Never edit files manually during a session (that'll bust cache). THIS INCLUDES LINT.

Have a clear goal in mind and keep sessions to as few messages as possible.

Write / generate markdown files with needed documentation using claude.ai, and save those as files in the repo and tell it to read that file as part of a question.

I'm at about ~$0.5-0.75 for most "tasks" I give it. I'm not a super heavy user, but it definitely helps me (it's like having a super focused smart intern that makes dumb mistakes).

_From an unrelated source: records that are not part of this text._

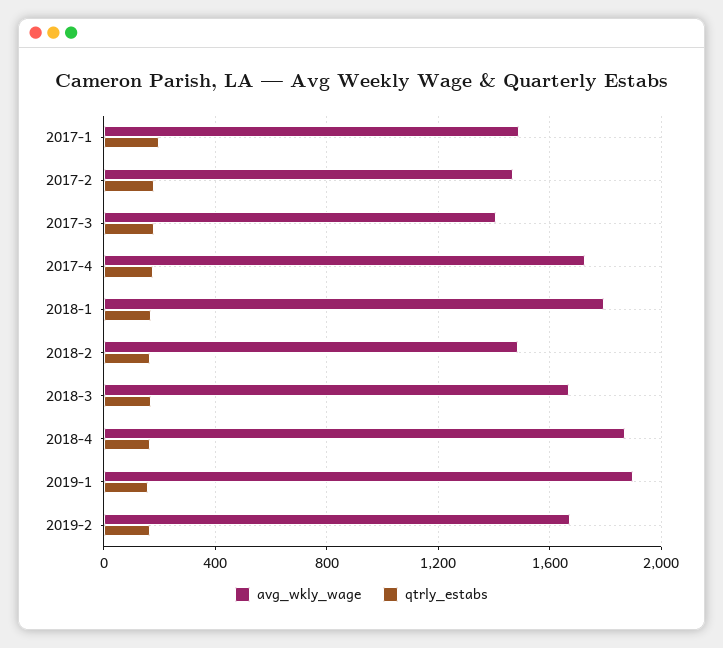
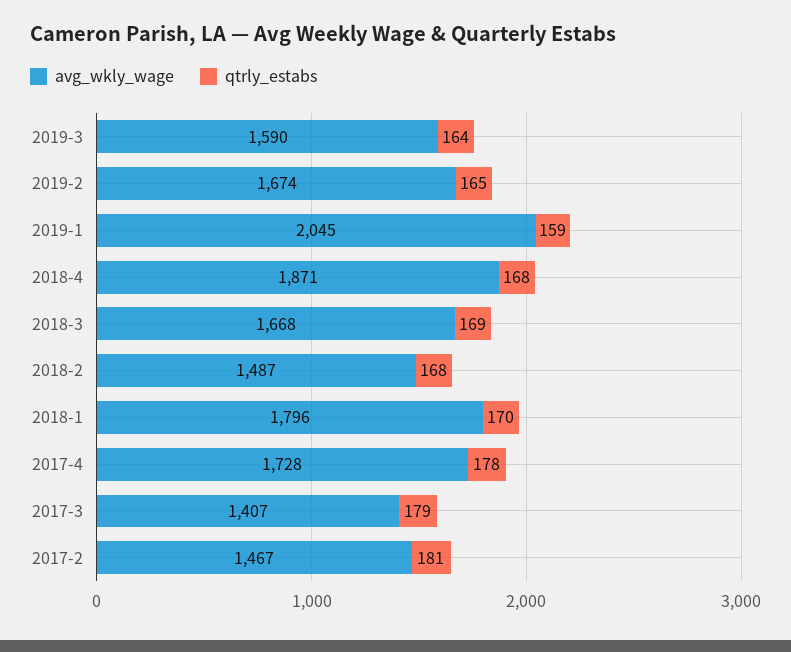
avg_wkly_wage, 2017-1: 1500 -> none
qtrly_estabs, 2017-1: 200 -> none
avg_wkly_wage, 2019-1: 1900 -> 2045
avg_wkly_wage, 2019-3: none -> 1590
qtrly_estabs, 2019-3: none -> 164

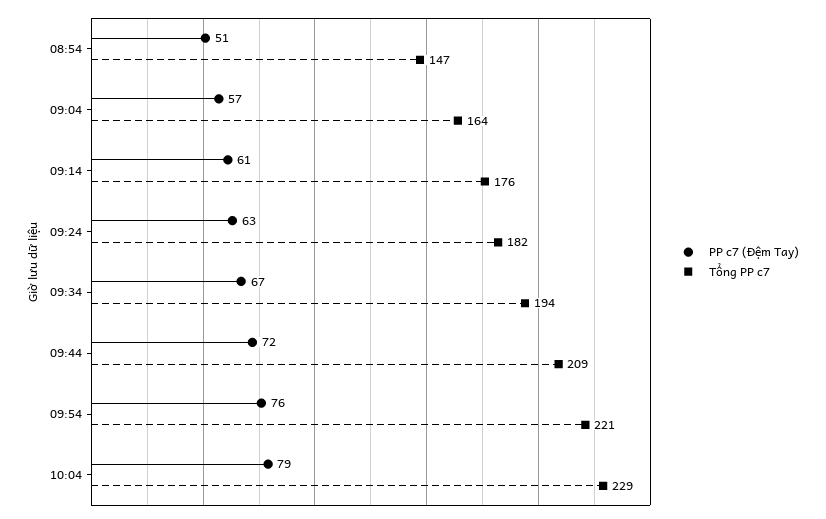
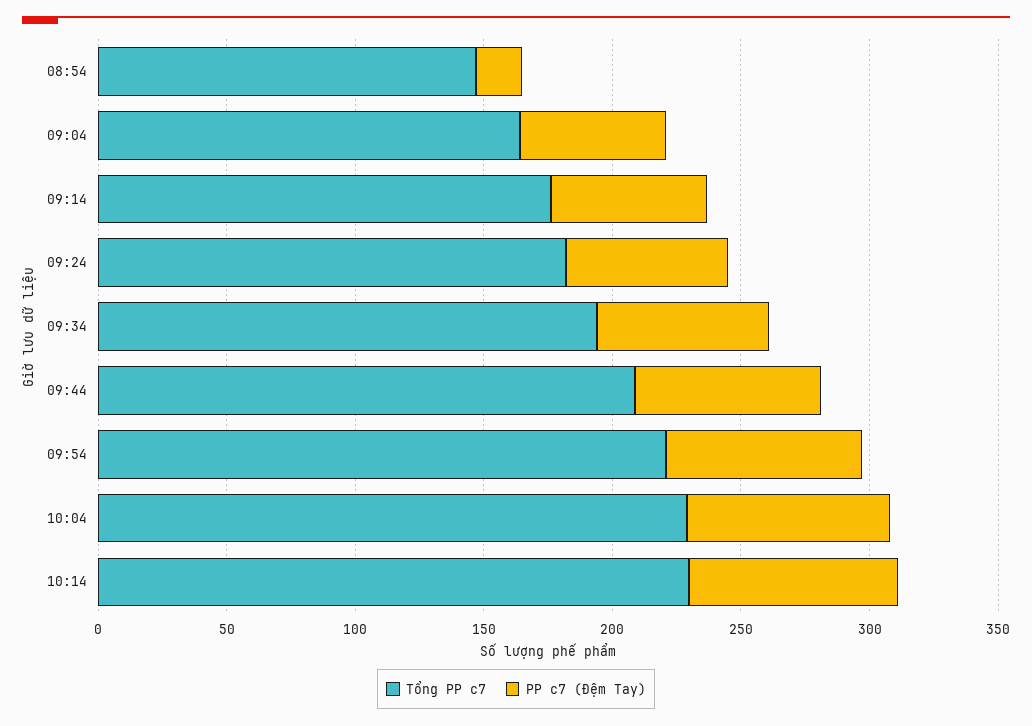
PP c7 (Đệm Tay), 08:54: 51 -> 20
Tổng PP c7, 10:14: none -> 230
PP c7 (Đệm Tay), 10:14: none -> 80

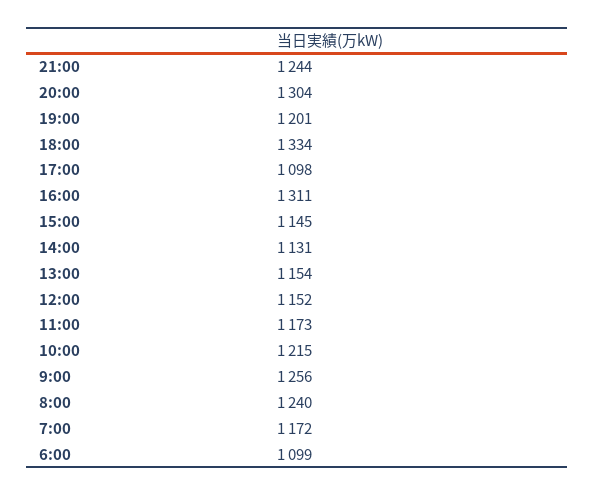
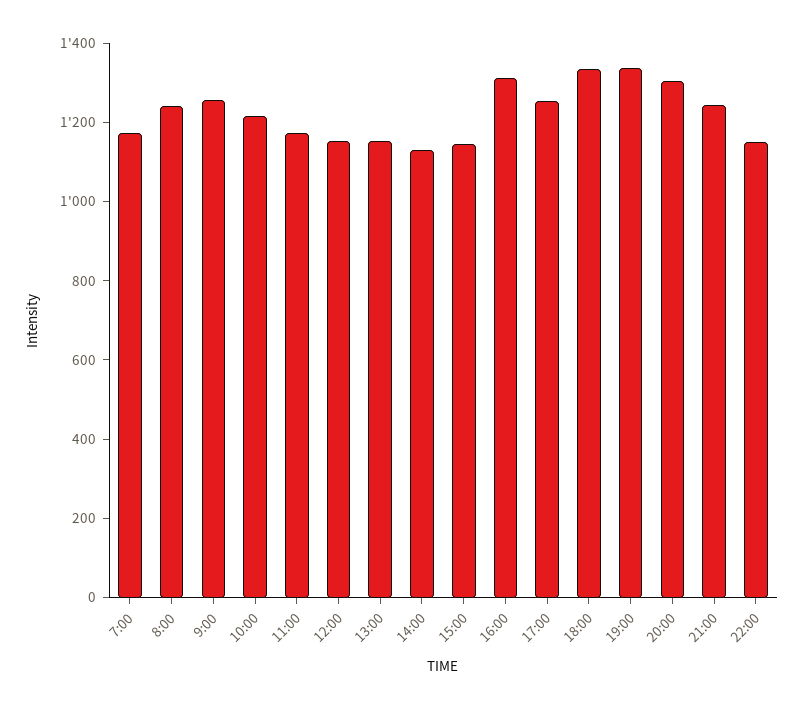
19:00: 1201 -> 1350
17:00: 1098 -> 1250
6:00: 1099 -> none
22:00: none -> 1150

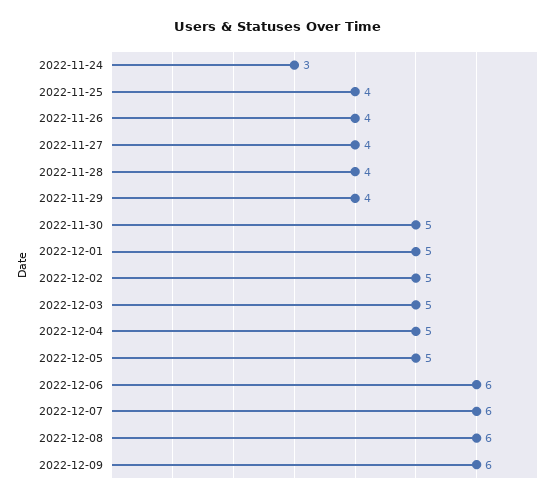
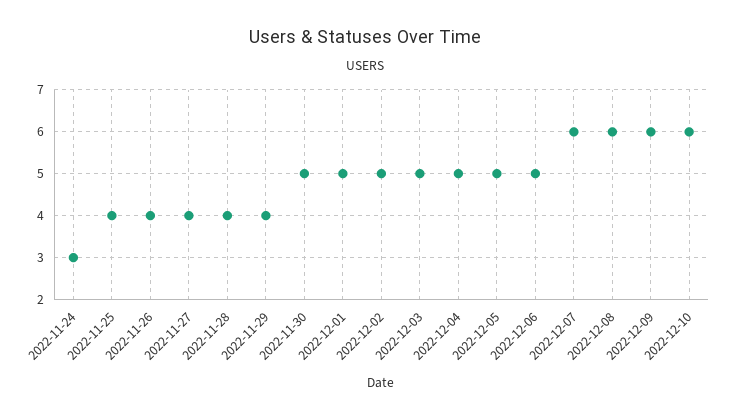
2022-12-06: 6 -> 5
2022-12-10: none -> 6

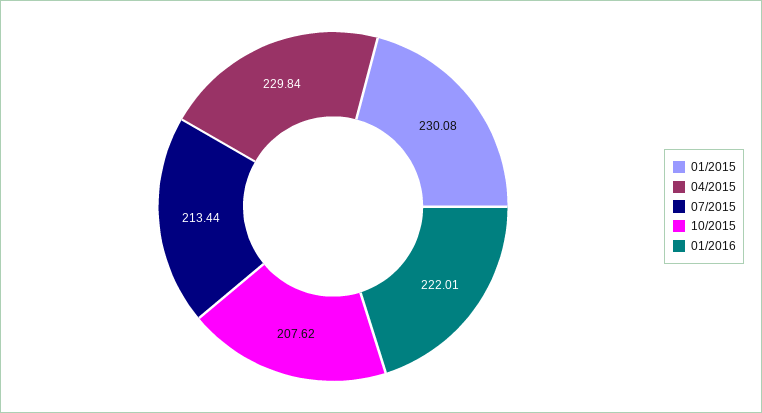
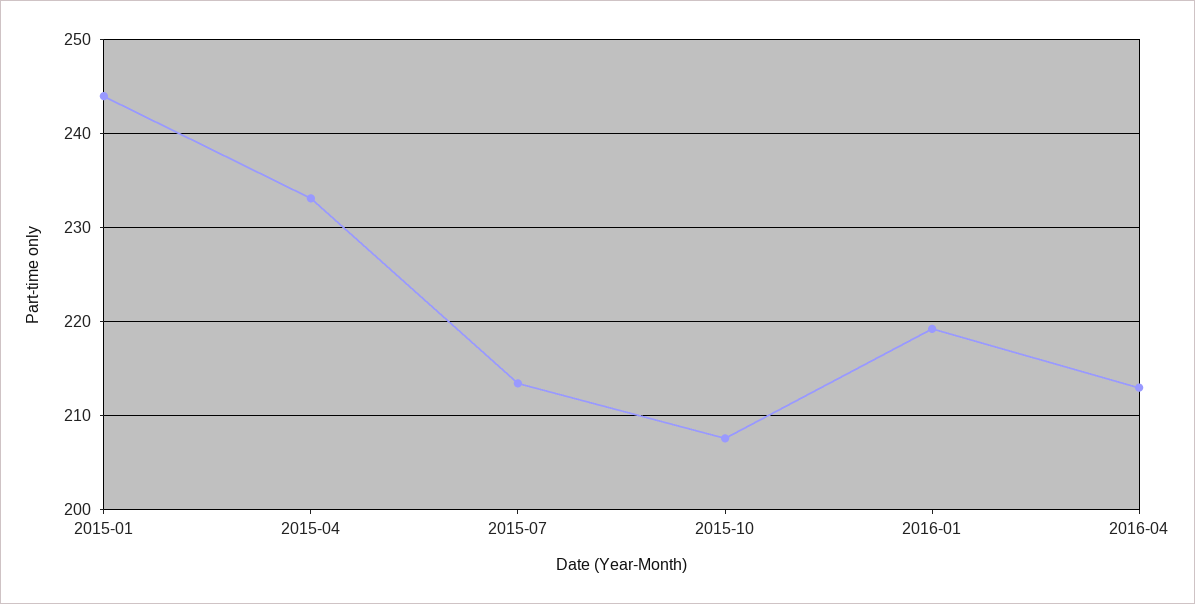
01/2015: 230.08 -> 244
04/2015: 229.84 -> 233
01/2016: 222.01 -> 219
2016-04: none -> 213

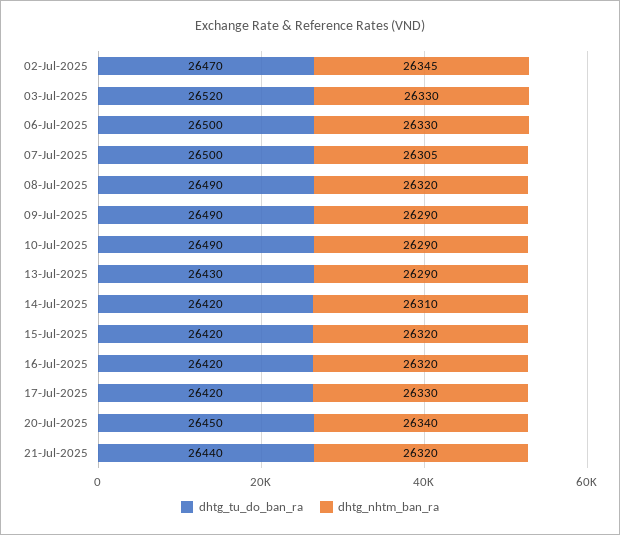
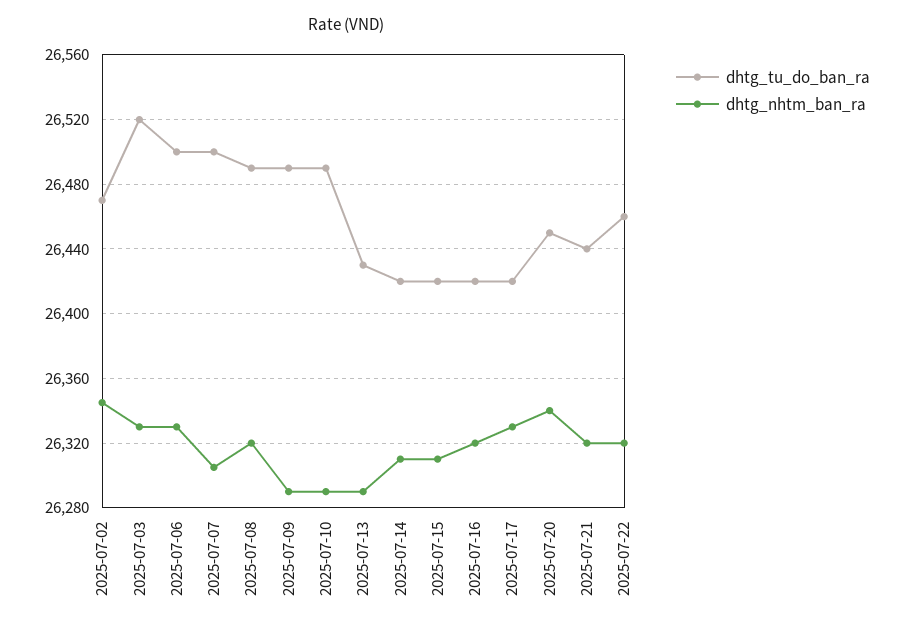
dhtg_nhtm_ban_ra, 15-Jul-2025: 26320 -> 26310
dhtg_tu_do_ban_ra, 2025-07-22: none -> 26460
dhtg_nhtm_ban_ra, 2025-07-22: none -> 26320

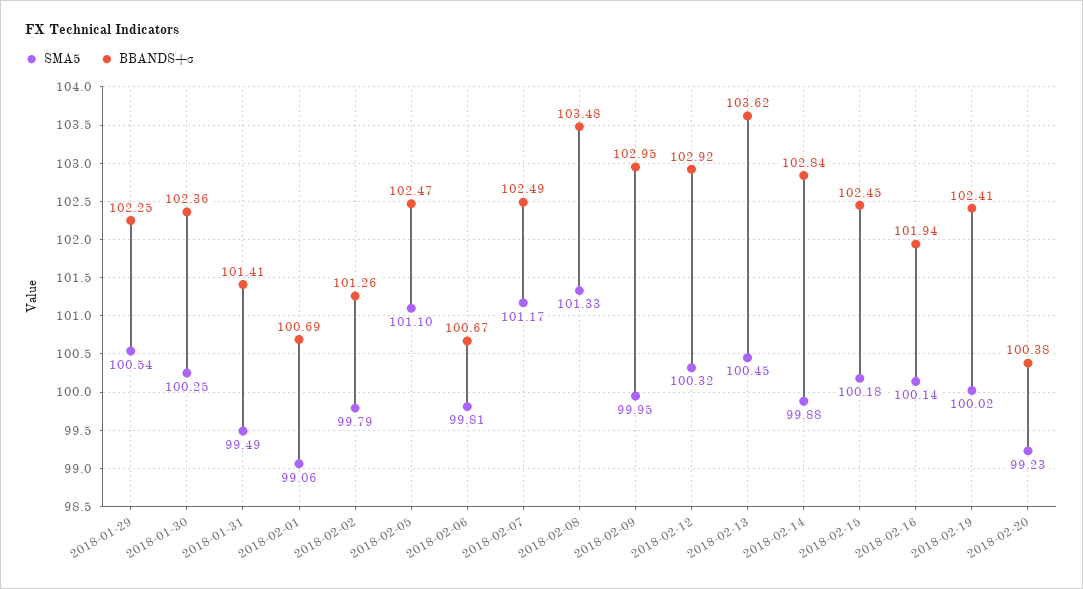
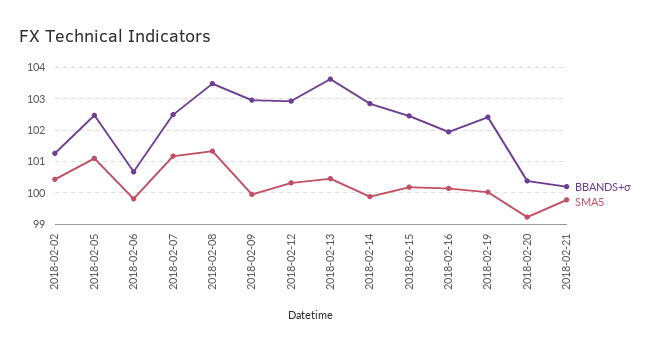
SMA5, 2018-01-29: 100.54 -> none
BBANDS+σ, 2018-01-29: 102.25 -> none
SMA5, 2018-01-30: 100.25 -> none
BBANDS+σ, 2018-01-30: 102.36 -> none
SMA5, 2018-01-31: 99.49 -> none
BBANDS+σ, 2018-01-31: 101.41 -> none
SMA5, 2018-02-01: 99.06 -> none
BBANDS+σ, 2018-02-01: 100.69 -> none
SMA5, 2018-02-02: 99.79 -> 100.4
BBANDS+σ, 2018-02-21: none -> 100.2
SMA5, 2018-02-21: none -> 99.8

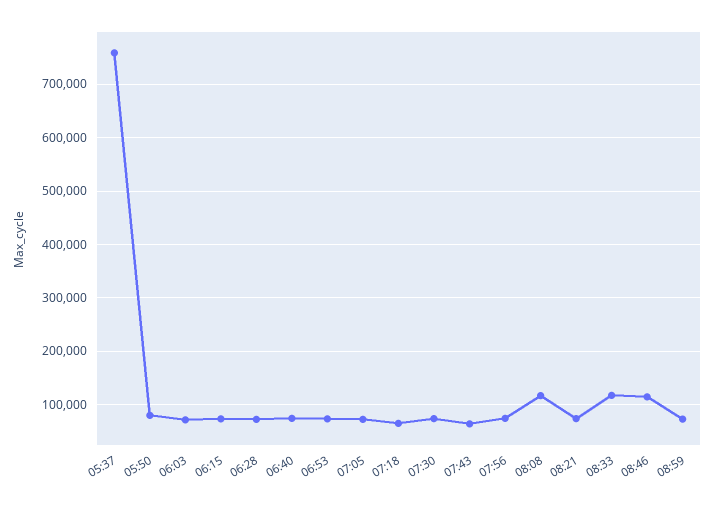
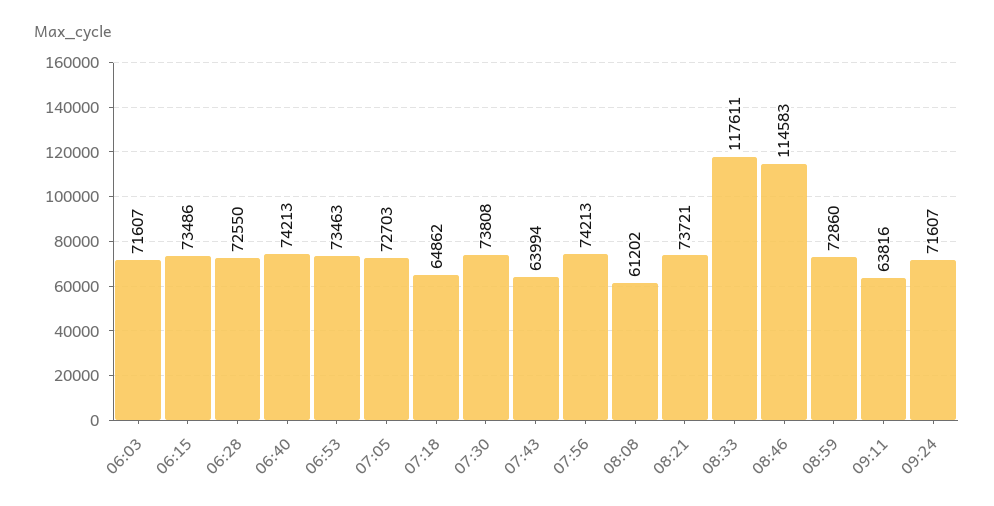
05:37: 760000 -> none
05:50: 80000 -> none
08:08: 120000 -> 61202
09:11: none -> 63816
09:24: none -> 71607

If i need to feed it a ton of docs etc. for some task, it'll be more in the few $, rather than < $1. But I really only do this to try some prototype with a library claude doesn't know about (or is outdated).

For hobby stuff, it adds up - totally.

For a company, massively worth it. Insanely cheap productivity boost (if developers are responsible / don't get lazy / don't misuse it).

Implicated 3 days ago | parent | prev [-]

I keep seeing this sentiment and it's wild to me.

Sure, it might cost a few dollars here and there. But what I've personally been getting from it, for that cost, is so far away from "expensive" it's laughable.

Not only does it do things I don't want to do, in a _super_ efficient manner. It does things I don't know how to do - contextually, within my own project, such that when it's done I _do_ know how to do it.

Like others have said - if you're exhausting the context window, the problem is you, not the tool.

Example, I have a project where I've been particularly lazy and there's a handful of models that are _huge_. I know better than to have Claude read those models into context - that would be stupid. Rather - I tell it specifically what I want to do within those models, give it specific method names and tell it not to read the whole file, rather search for and read the area around the method definition.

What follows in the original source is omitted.